What a stupid blunder to make! And yet they did deceive me. Here,
Johnson, take these shawls away. How could you be so stupid? I will
fetch the thing you want myself, ladies." So I went with him. He
chose out three or four shawls, of the nicest patterns, from the
very same lot, marked in the very same way, folded them differently,
and gave them to me to carry down. "Now, ladies, here they are!" he
said. "These are quite a different thing, as you will see; and,
indeed, they cost half as much again." In five minutes they had
bought two of them, and paid just half as much more than he had
asked for them the first time. That's Mr---! and that's what you
should have done if you had wanted to keep your place.'--But I
assure you, sir, I could not help being glad to be out of it."
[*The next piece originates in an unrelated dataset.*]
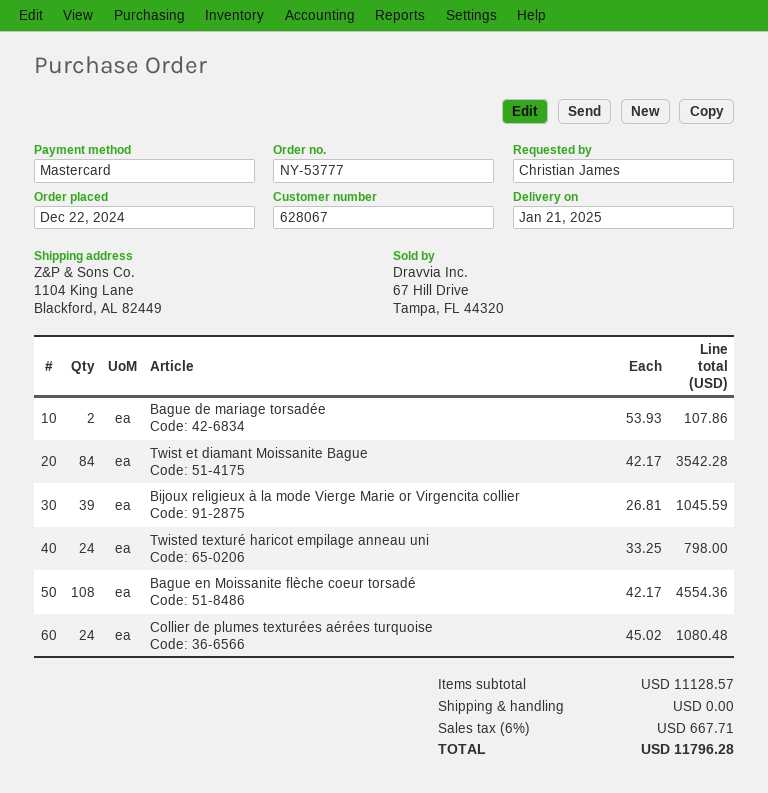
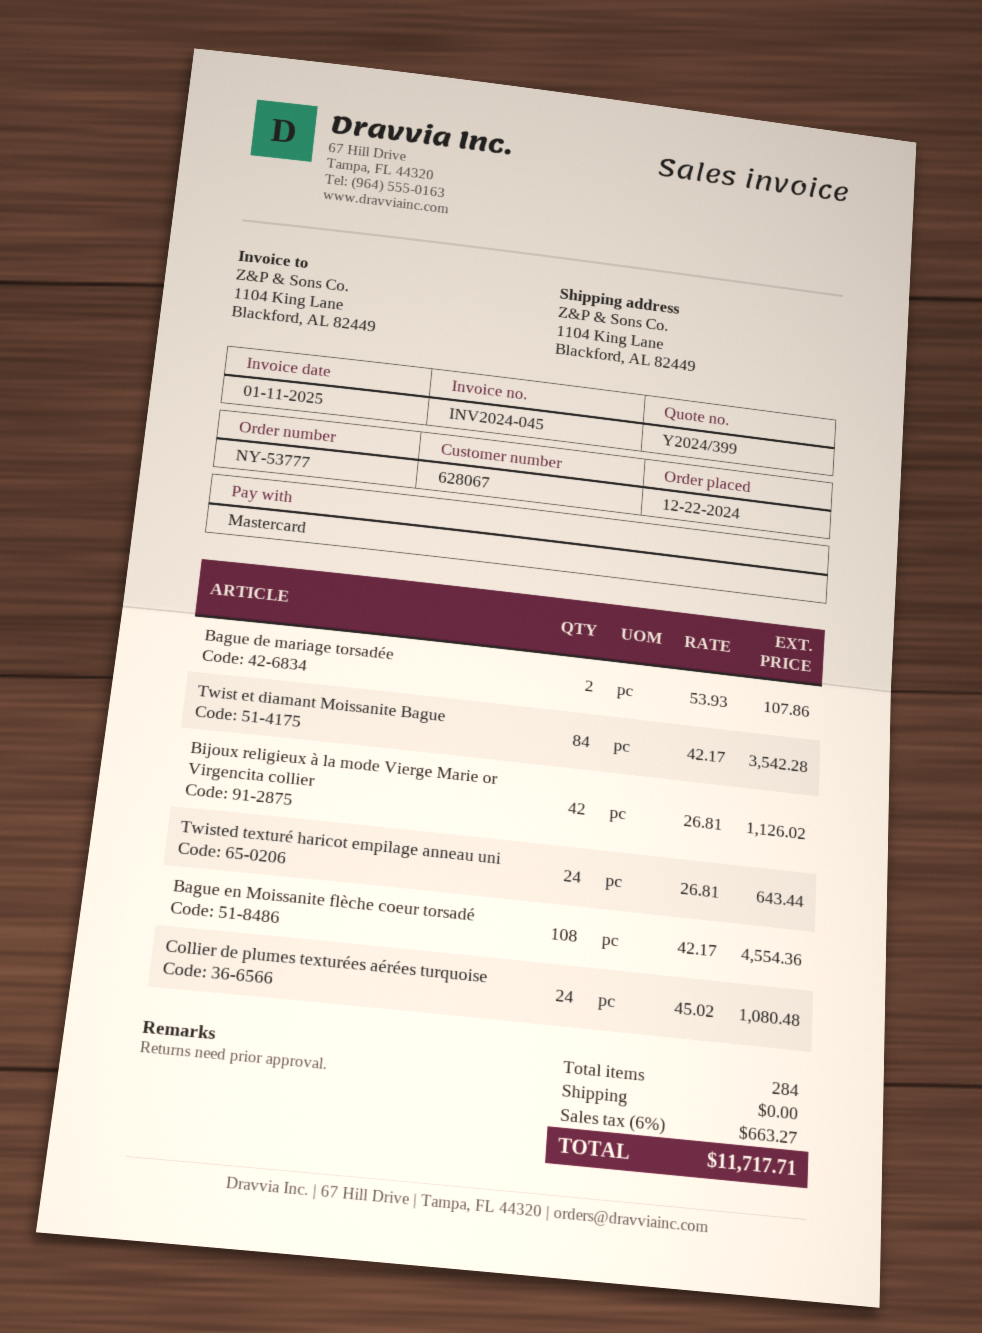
Bijoux religieux à la mode Vierge Marie or Virgencita collier: 39 x 26.81 = 1045.59 -> 42 x 26.81 = 1126.02
Twisted texturé haricot empilage anneau uni: 24 x 33.25 = 798.00 -> 24 x 26.81 = 643.44
tax: 6% = 667.71 -> 6% = 663.27
total: 11796.28 -> 11717.71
"But there is nothing in all this to be miserable about," I said.
"You did your duty."
"It would be all right, sir, if father believed me. I don't want to
be idle, I'm sure."
"Does your father think you do?"
"I don't know what he thinks. He won't speak to me. I told my
story--as much of it as he would let me, at least--but he wouldn't
listen to me. He only said he knew better than that. I couldn't bear
it. He always was rather hard upon us. I'm sure if you hadn't been
so kind to me, sir, I don't know what I should have done by this
time. I haven't another friend in the world."
"Yes, you have. Your Father in heaven is your friend."
"I don't know that, sir. I'm not good enough."
"That's quite true. But you would never have done your duty if He
had not been with you."
"DO you think so, sir?" he returned, eagerly.
"Indeed, I do. Everything good comes from the Father of lights.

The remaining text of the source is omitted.